» EXERCISE GOAL
The lines from the one containing "[126,412,185,426] [126,433,237,450] //" through the final line of the data below must be written out exactly, both included, and nothing more.

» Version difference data

▬▬▬▬▬▬

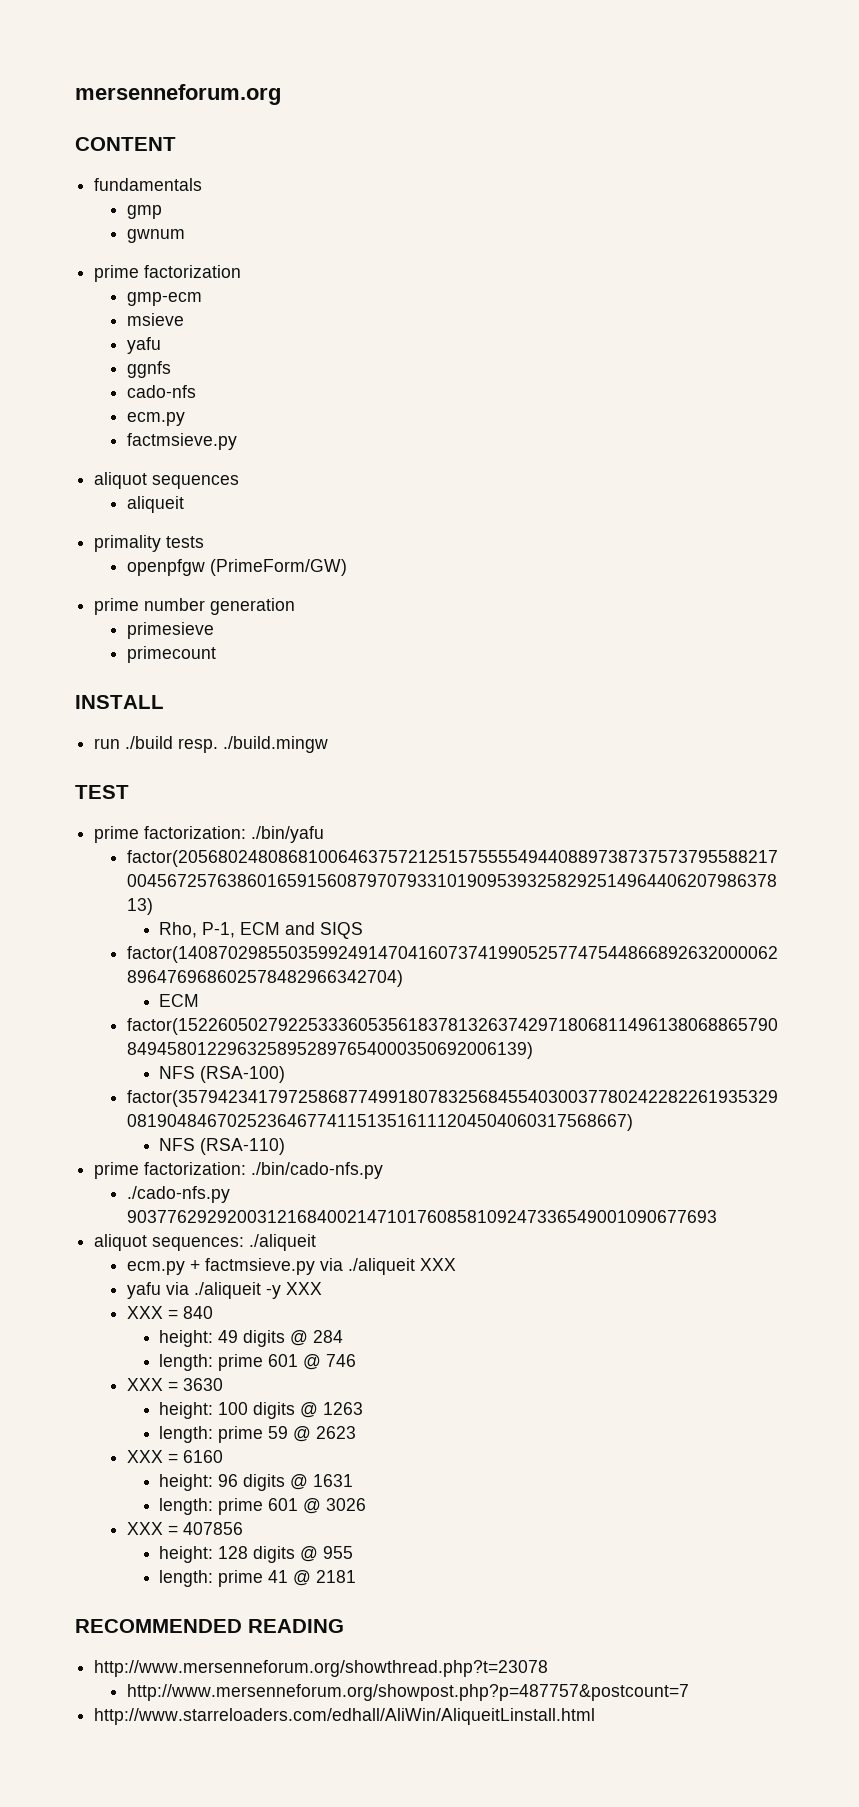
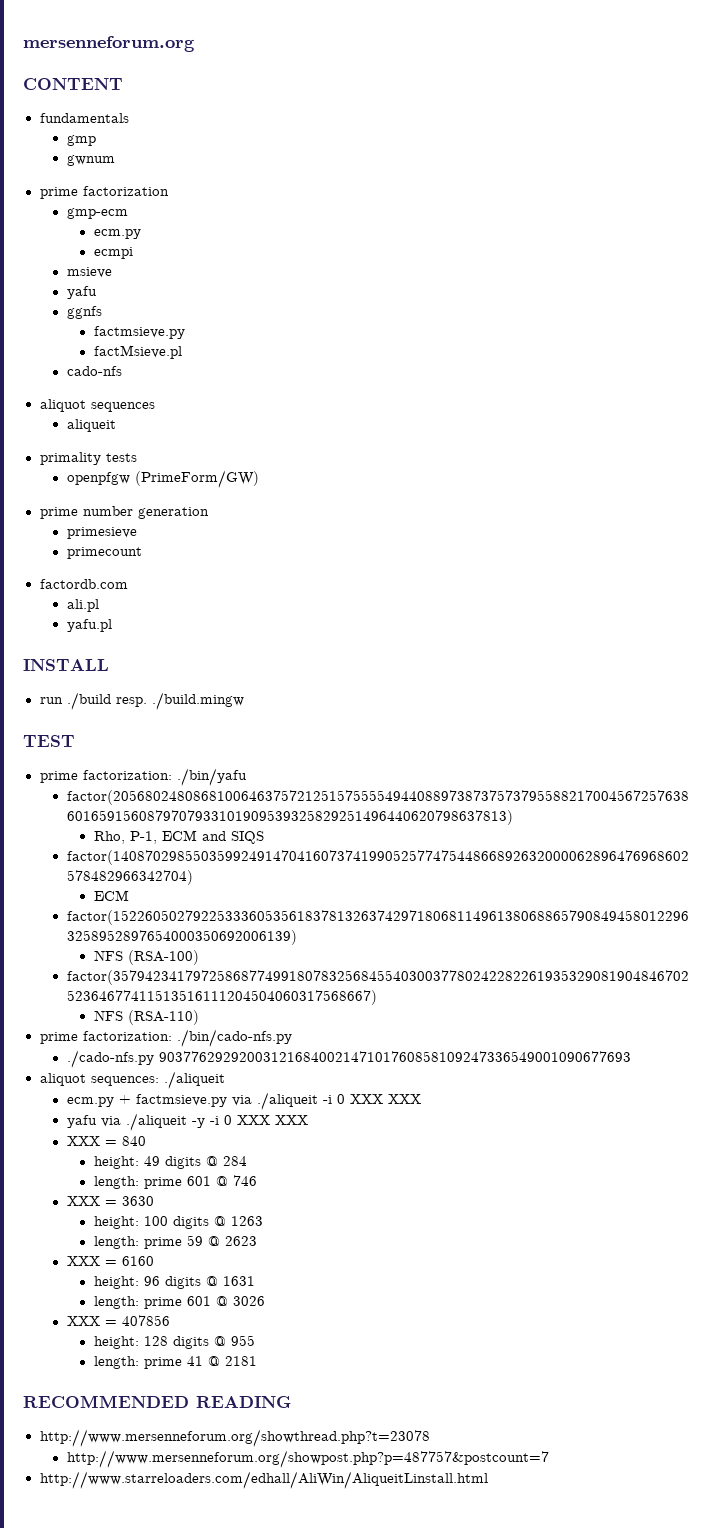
(202, 299) none -> [93,229,141,239] [93,247,133,259] // ecm.py // ecmpi
(171, 369) none -> [93,326,185,339] [93,345,182,359] // factmsieve.py // factMsieve.pl
[126,412,185,426] [126,433,237,450] // ecm.py // factmsieve.py -> (122, 371) none
(216, 654) none -> [39,579,128,589] [66,599,99,612] [66,619,112,632] // factordb.com // ali.pl // yafu.pl
(415, 1266) none -> [322,1094,383,1104] -i 0 XXX
(281, 1292) none -> [209,1115,270,1125] -i 0 XXX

▬▬▬▬▬▬

» ANSWER TO THIS EXERCISE
[126,412,185,426] [126,433,237,450] // ecm.py // factmsieve.py -> (122, 371) none
(216, 654) none -> [39,579,128,589] [66,599,99,612] [66,619,112,632] // factordb.com // ali.pl // yafu.pl
(415, 1266) none -> [322,1094,383,1104] -i 0 XXX
(281, 1292) none -> [209,1115,270,1125] -i 0 XXX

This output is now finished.